At the time in my life when I was sweating on my A-level grades, I was looking forward to something better. Even two years before then - I always seemed to be dreaming of utopia which was just over the next horizon. So when I was 16, I said “When I have a few exam certificates to my name, life will be great,” and then I passed my GCSEs, doing inexplicably well, went on to VI form - and for a couple of months it felt great to be free.

But as soon as term started in September, I found myself thinking “I wonder if there is more to life than this? I hope so.”

And then I thought “Maybe when I’ve got a girlfriend, things will finally start to get interesting.” And somehow or other, I don’t know how I did it, but I somehow managed to get a girlfriend and it was amazing… for about three weeks!
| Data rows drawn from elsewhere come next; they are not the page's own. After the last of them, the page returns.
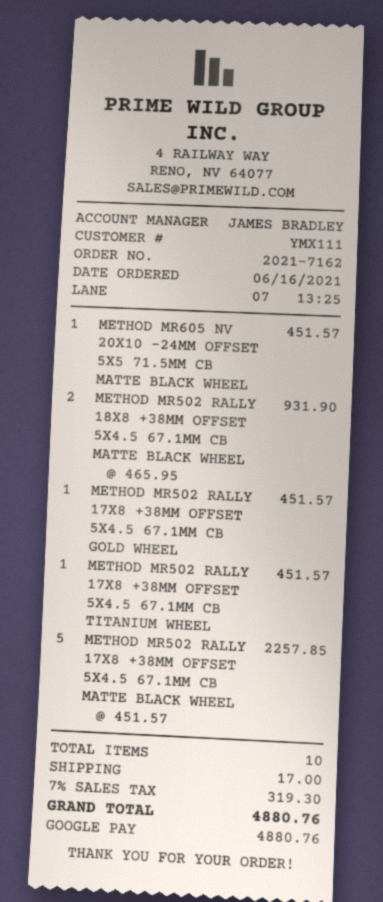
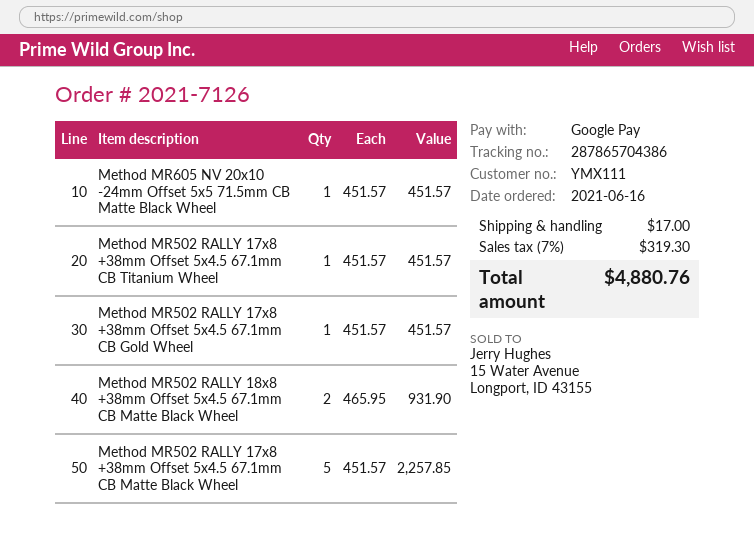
order number: 2021-7162 -> 2021-7126

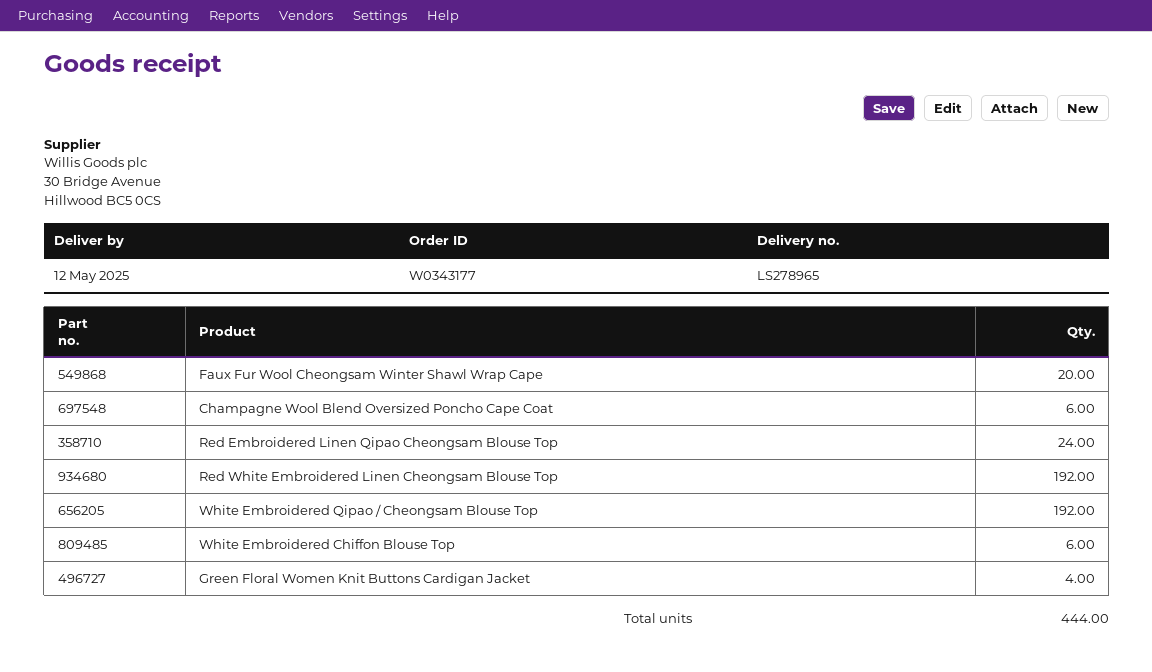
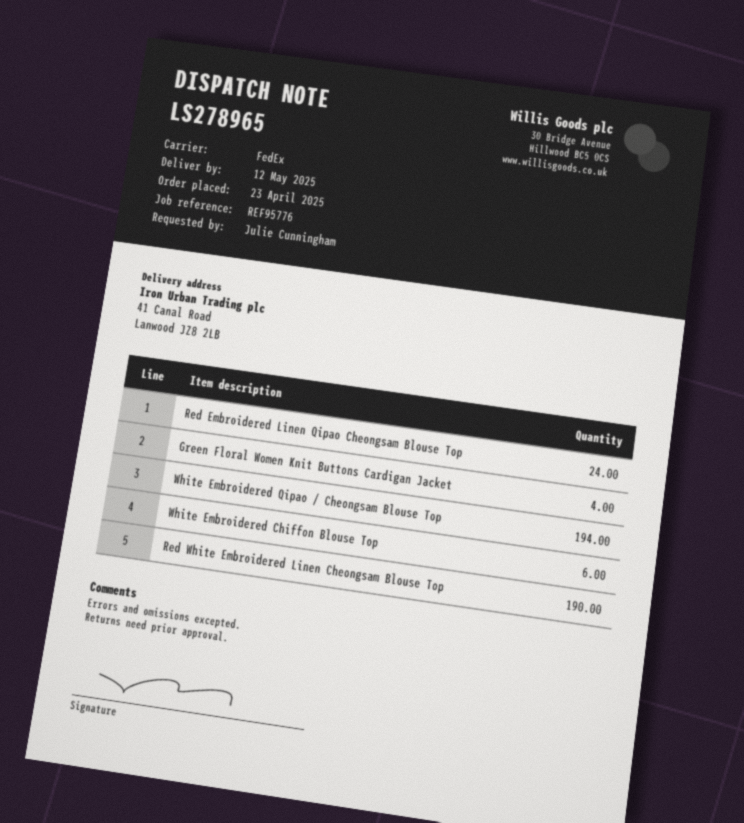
Faux Fur Wool Cheongsam Winter Shawl Wrap Cape: 20 -> none
Champagne Wool Blend Oversized Poncho Cape Coat: 6 -> none
Red White Embroidered Linen Cheongsam Blouse Top: 192 -> 190
White Embroidered Qipao / Cheongsam Blouse Top: 192 -> 194

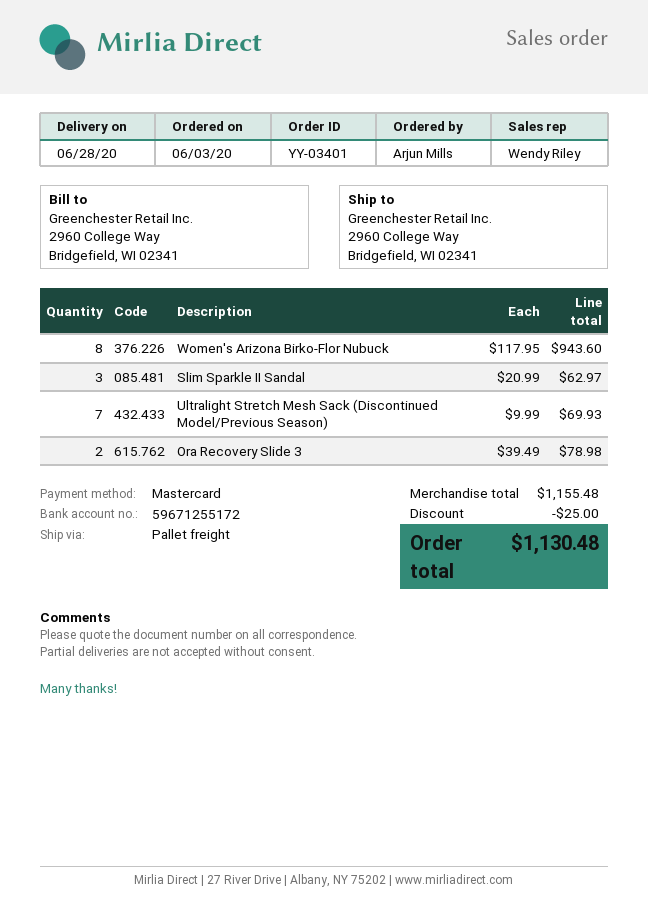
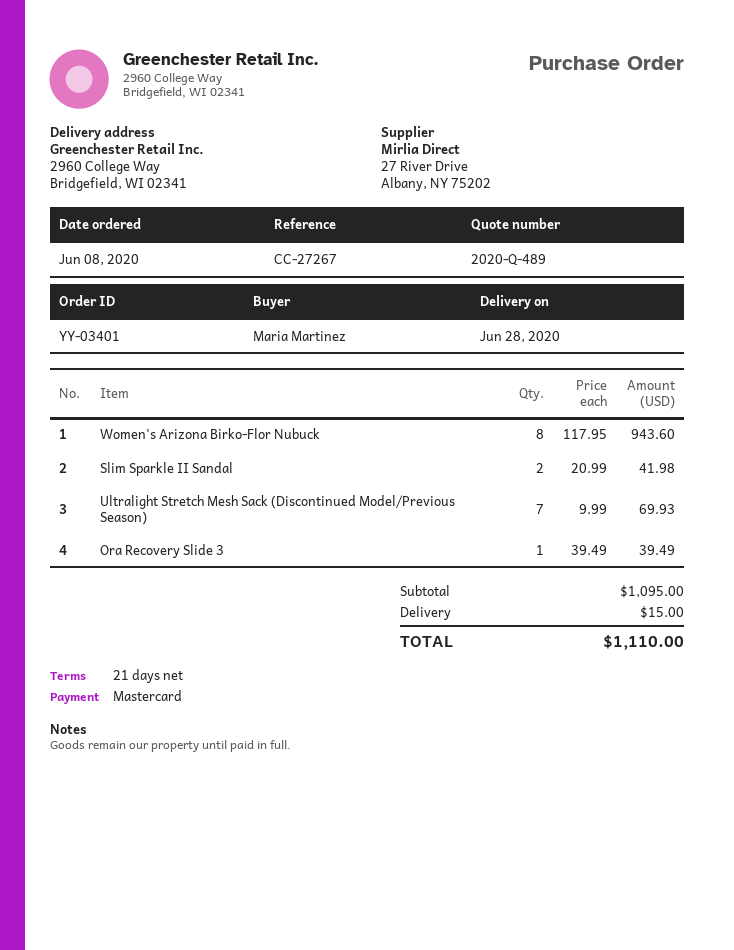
order date: 2020-06-03 -> 2020-06-08
ordered by: Arjun Mills -> Maria Martinez
Slim Sparkle II Sandal: 3 x 20.99 = 62.97 -> 2 x 20.99 = 41.98
Ora Recovery Slide 3: 2 x 39.49 = 78.98 -> 1 x 39.49 = 39.49
subtotal: 1155.48 -> 1095.00
discount: 25.00 -> none
shipping: none -> 15.00
total: 1130.48 -> 1110.00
But then my sweetheart and I had a big argument about nothing and, (I still maintain I was right by the way) but before I knew it, I discovered I had been unceremoniously ditched. “I wonder if there is more to life than this? I hope so.”

So then I thought, “Well, when I get a job, I’ll earn some serious money and I’ll be able to buy more and do more.” And I got a job offer. Oh, the elation when I opened the letter! “Dear Mr. Lambert, we are delighted to inform you…” So I started work and for a short while it was fantastic. The adrenalin, the challenge, the pay slip at the end of the month… But then the novelty of that wore off too. “I wonder if there is more to life than this? I hope so.”

I’ve found that many people spend the best part of their lives dreaming about the next house, the next promotion, the next relationship, the next holiday. But when they get there, they find it doesn’t really satisfy them in the way they hoped it might.

King Solomon was such a man. He lived about 1000 BC which was Israel’s golden age. And he was in charge of it all. Its economic wealth, its cultural influence and its military strength were at their zenith during his reign. Israel’s borders have never in history been so extensive either before or since. This is the narrator of our first reading and he tells there of the many things he did in his quest for greatness.

Like many of you here, I suspect, with the best years of your lives ahead of you, he was ambitious. He wanted to be significant and leave his mark on the world. His engineering feats were legendary; grand building projects, fortress cities, landscaped parks and gardens, impressive roads and canals...

People worked for him in their thousands. He was one of the most powerful people on earth. Royalty from all over the then known world travelled to Jerusalem to admire the splendour and finery of his palace and kingdom. He amassed unparalleled wealth and lived the luxurious life of a superstar – including the charm. As far as we can make out, there were about 1000 women in his life. Everyone wanted to be Solomon and everybody envied what he had.

He planted vineyards and produced the finest wines. He held banquets serving the world’s most luxurious and sumptuous food imaginable with top celebrity guest lists. Anyone who was anyone had to be seen at Solomon’s dinner parties.

He took to writing; he was a gifted poet, a prolific song writer, a brilliant philosopher, and he also delved into science and academic investigation.

In fact, he says “I became greater by far than anyone in Jerusalem before me… Yet when I surveyed all that my hands had done and what I had toiled to achieve, everything was meaningless, a chasing after the wind; nothing was gained under the sun.”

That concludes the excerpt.